Please tally the lines below that contain the string "range" and reply with that figure only.

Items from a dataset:
== Segment start ==

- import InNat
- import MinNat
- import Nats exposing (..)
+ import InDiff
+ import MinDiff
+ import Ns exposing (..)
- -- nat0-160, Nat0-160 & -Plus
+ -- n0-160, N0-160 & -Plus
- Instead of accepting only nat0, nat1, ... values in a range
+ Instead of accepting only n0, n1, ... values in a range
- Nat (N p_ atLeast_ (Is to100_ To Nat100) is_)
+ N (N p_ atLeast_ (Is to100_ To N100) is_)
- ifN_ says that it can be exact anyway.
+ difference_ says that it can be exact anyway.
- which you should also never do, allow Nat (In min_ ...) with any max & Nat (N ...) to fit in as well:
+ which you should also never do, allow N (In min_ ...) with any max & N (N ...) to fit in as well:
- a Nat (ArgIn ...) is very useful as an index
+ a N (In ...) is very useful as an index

== Segment end ==

» Written reply
2